ASK OCE — April 4, 2006 — Vol. 1, 1 Issue 7
A View from Outside
"If you build it, they will come." A growing number of private companies, government agencies, and industry organizations are taking that sentiment to heart by aggressively acting on plans to construct, enhance, and further the use of spaceports in a number of regions in the U.S.
Here are some of the key developments in the U.S. spaceport business.
The Mojave Airport Civilian Flight Test Center
Located 100 miles north of Los Angeles on the western edge of the Mojave Desert, Mojave
is already the home port for several civilian suborbital space programs.
The most high-profile is Scaled Composites, designer, builder, and operator of the White Knight/SpaceShipOne piloted vehicles. The Ansari Prize-winning SpaceShipOne flight launched from Mojave. Another company, XCOR Aerospace, is designing and testing its EZ-Rocket as part of a reusable rocket engine and rocket-powered vehicle program. Other firms, such as Orbital Sciences Corporation and Interorbital Systems, are tenants at Mojave.
The Southwest Regional Spaceport
With the support of the New Mexico Economic Development Department and Governor Bill Richardson, plans continue apace for the proposed $225 million dollar facility. Completion is scheduled for 2009 or 2010. Funding for the project will include local, state and federal sources. A study by New Mexico State University projects a payroll of $300 million and employment of 2300 by the facility’s fifth year of operation (2014).
The Southwest Regional Spaceport
already boasts some high-profile future tenants. It will be the world headquarters for Virgin Galactic, the sponsors of the X Prize-winning SpaceShipOne, after they move to the New Mexico spaceport from Mojave Airport in 2007. They also have commitments from the rocket manufacturer Starchaser Industries and launch specialists UP Aerospace.
The Oklahoma Spaceport
is located 140 miles west of Oklahoma City on the former site of Clinton-Sherman AFB. This 2700-acre facility boasts one of the longest runways in the U.S. as well as 50,000 square feet of manufacturing capacity. Additionally, they have an emergency rescue station, a control tower, and old barracks that can be converted into living quarters for suborbital space tourists.

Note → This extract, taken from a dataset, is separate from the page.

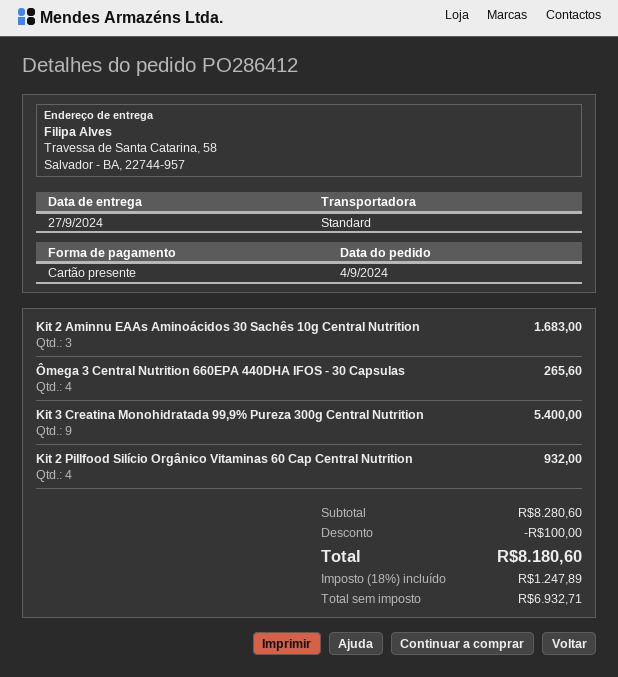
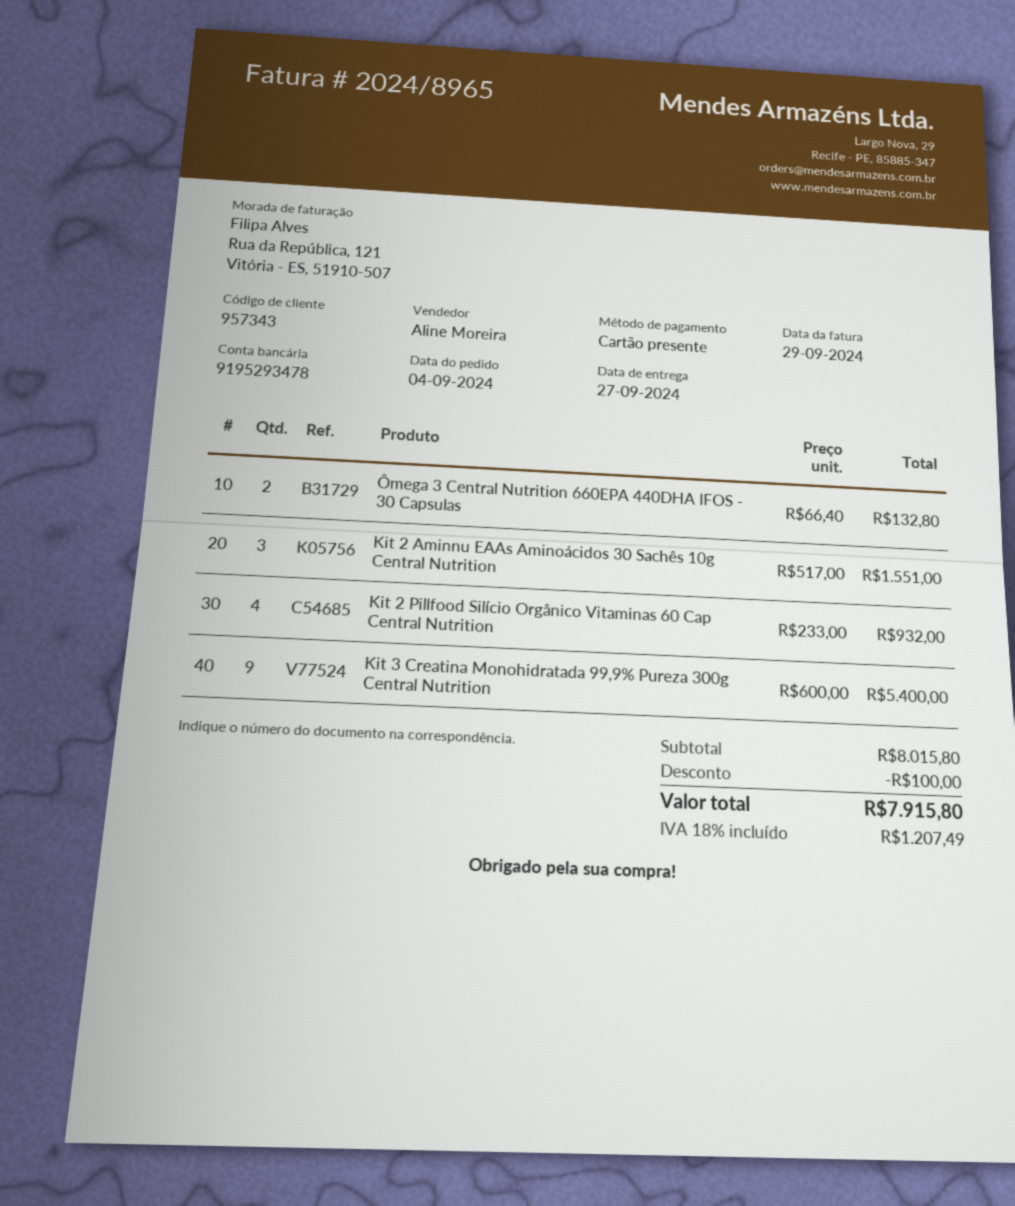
Kit 2 Aminnu EAAs Aminoácidos 30 Sachês 10g Central Nutrition: 3 for 1683.00 -> 3 for 1551.00
Ômega 3 Central Nutrition 660EPA 440DHA IFOS - 30 Capsulas: 4 for 265.60 -> 2 for 132.80
subtotal: 8280.60 -> 8015.80
tax: 18% = 1247.89 -> 18% = 1207.49
total: 8180.60 -> 7915.80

This facility already serves as a headquarters for two X Prize contenders, Rocketplane Ltd. and TGV Rockets. Rocketplane plans to commence suborbital flights from Oklahoma starting in 2007 with a price tag of $99,500 per seat.
The Kodiak Launch Complex
Completed in 2000, KLC
is owned and operated by the Alaska Aerospace Development Corporation. It is located at Narrow Cape, Kodiak Island, Alaska, on 3,717 acres of state-owned land. The facility offers all-weather, indoor processing facilities for orbital and sub-orbital rocket launches. KLC's track record of success includes 8 successful rocket launches, the most recent in February 2006.
The Mid-Atlantic Regional Spaceport
Formerly known as The Virginia Space Flight Center, the MARS
facility represents the collaboration of the states of Virginia and Maryland, Old Dominion University, and NASA.
The facility currently provides launch support services and facilities to NASA, DARPA, the Air Force, and commercial users. MARS has two FAA licensed launch pads for LEO access as well as access to three suborbital rail launchers, vehicle/payload storage, processing and launch facilities, and a federal launch range.
In November of 2004, MARS received a $49 million contract from the United States Air Force Space and Missiles Systems Center Detachment 12. The contract was for commercial spaceport facilities and services to launch satellites and spacecraft for the Air Force and other government agencies. The five-year contract was the largest ever awarded to MARS.